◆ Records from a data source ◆
━━━━━━━━━━

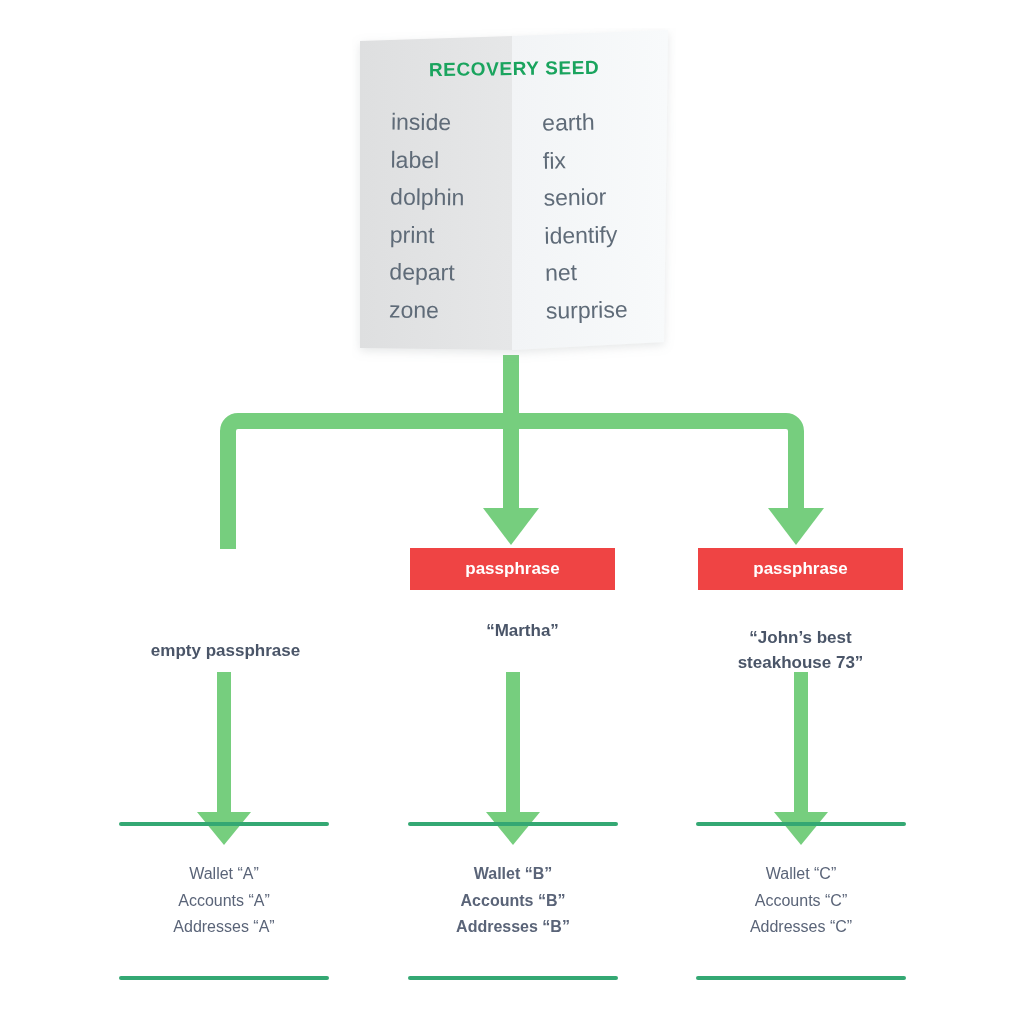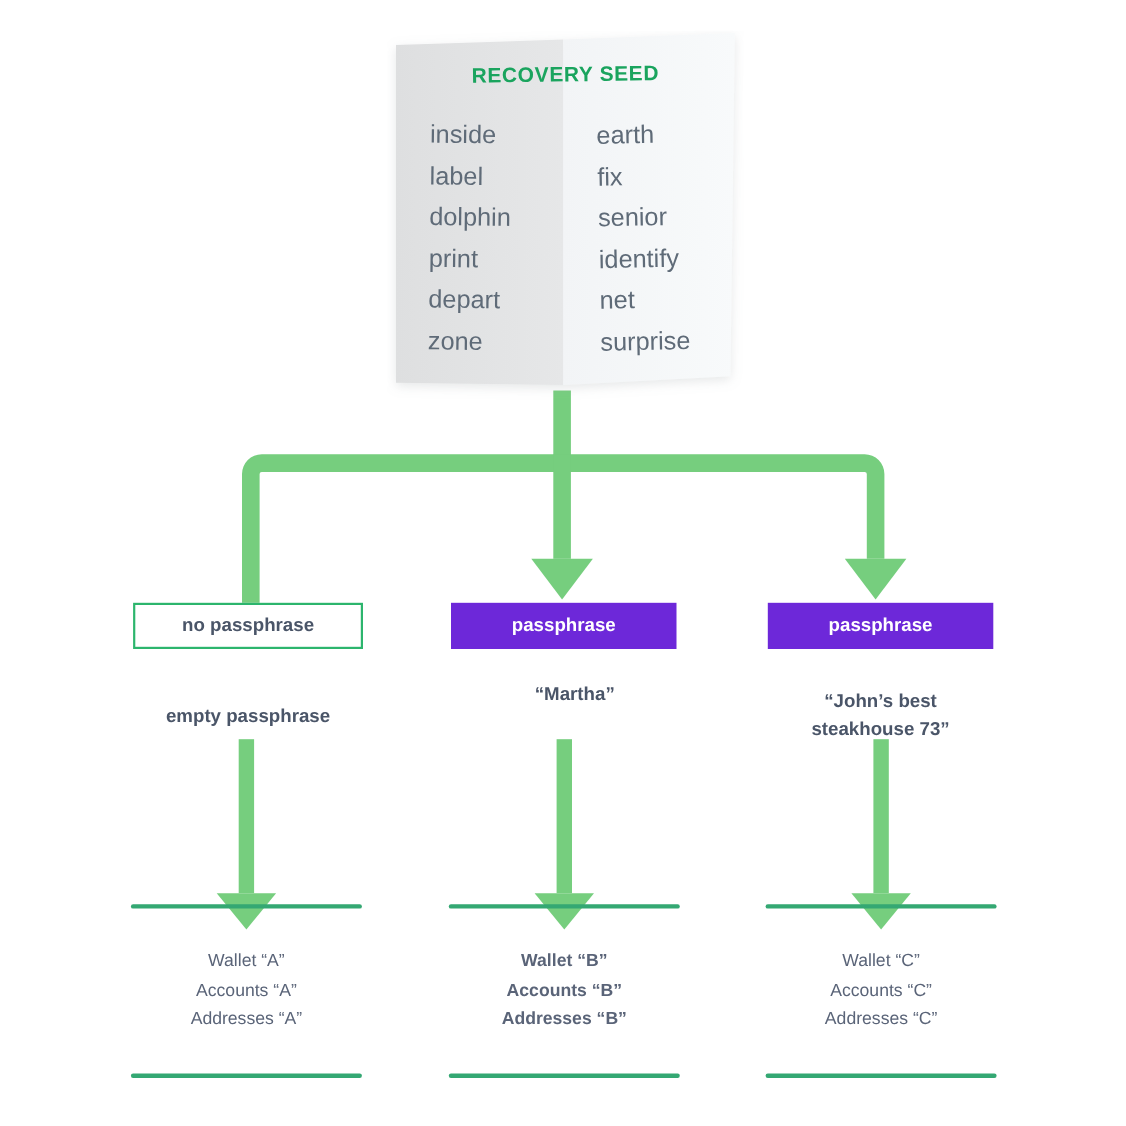--- a/index.html
+++ b/index.html
@@ -245,7 +245,6 @@
     </div>
   </div>
 
-  <div id="box-a" class="pass-box outline">no passphrase</div>
   <div id="box-b" class="pass-box filled">passphrase</div>
   <div id="box-c" class="pass-box filled">passphrase</div>
 

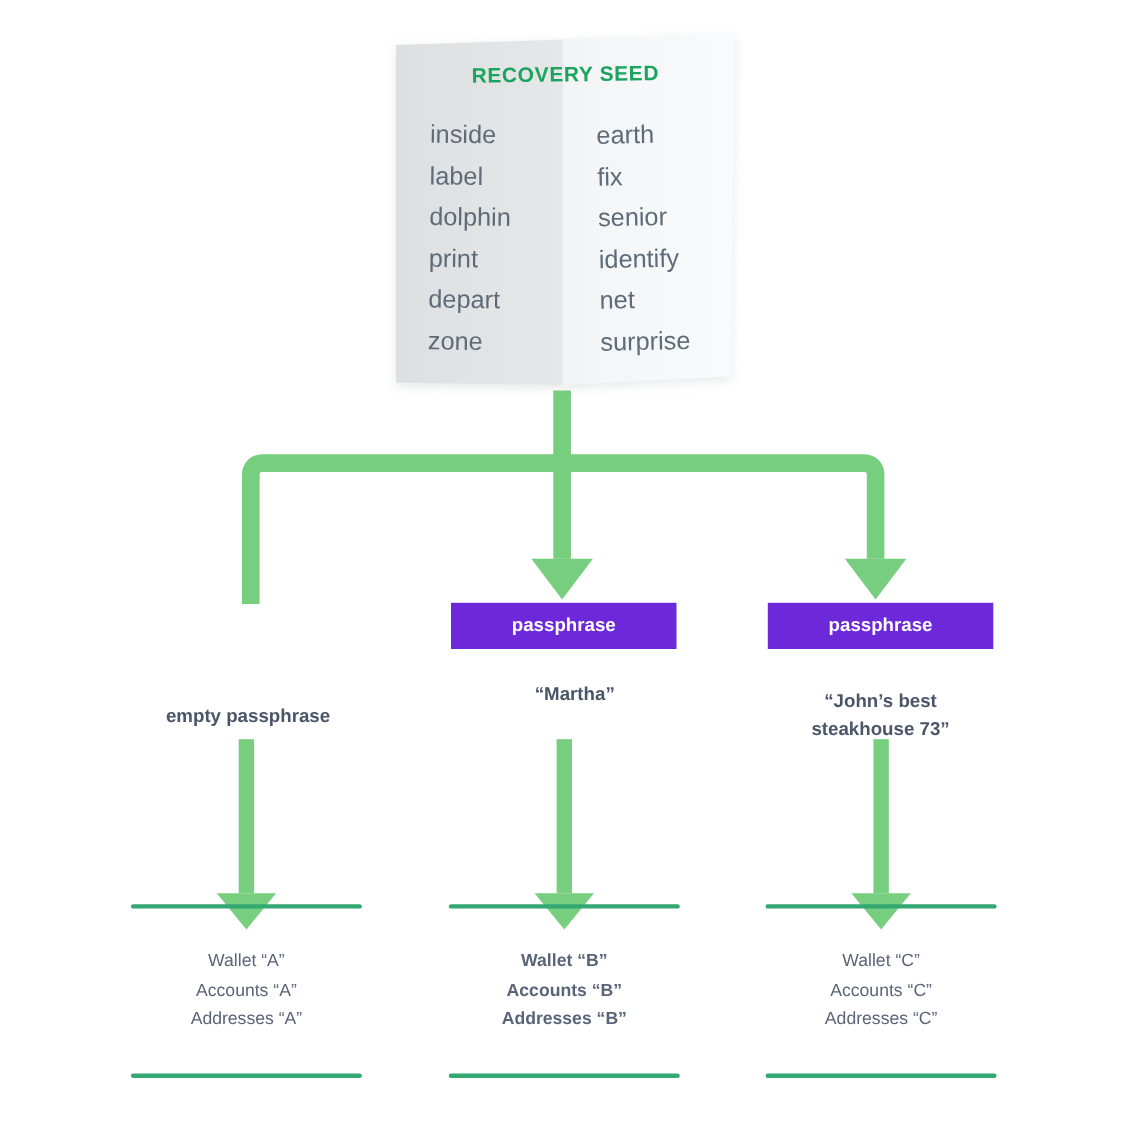--- a/index.html
+++ b/index.html
@@ -104,7 +104,7 @@
     line-height: 38px;
   }
   .pass-box.filled {
-    background: #6d28d9;
+    background: #ef4444;
     color: #ffffff;
   }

━━━━━━━━━━

Each line of the data that contains "pass" belongs in the answer.

-  <div id="box-a" class="pass-box outline">no passphrase</div>
   <div id="box-b" class="pass-box filled">passphrase</div>
   <div id="box-c" class="pass-box filled">passphrase</div>
   .pass-box.filled {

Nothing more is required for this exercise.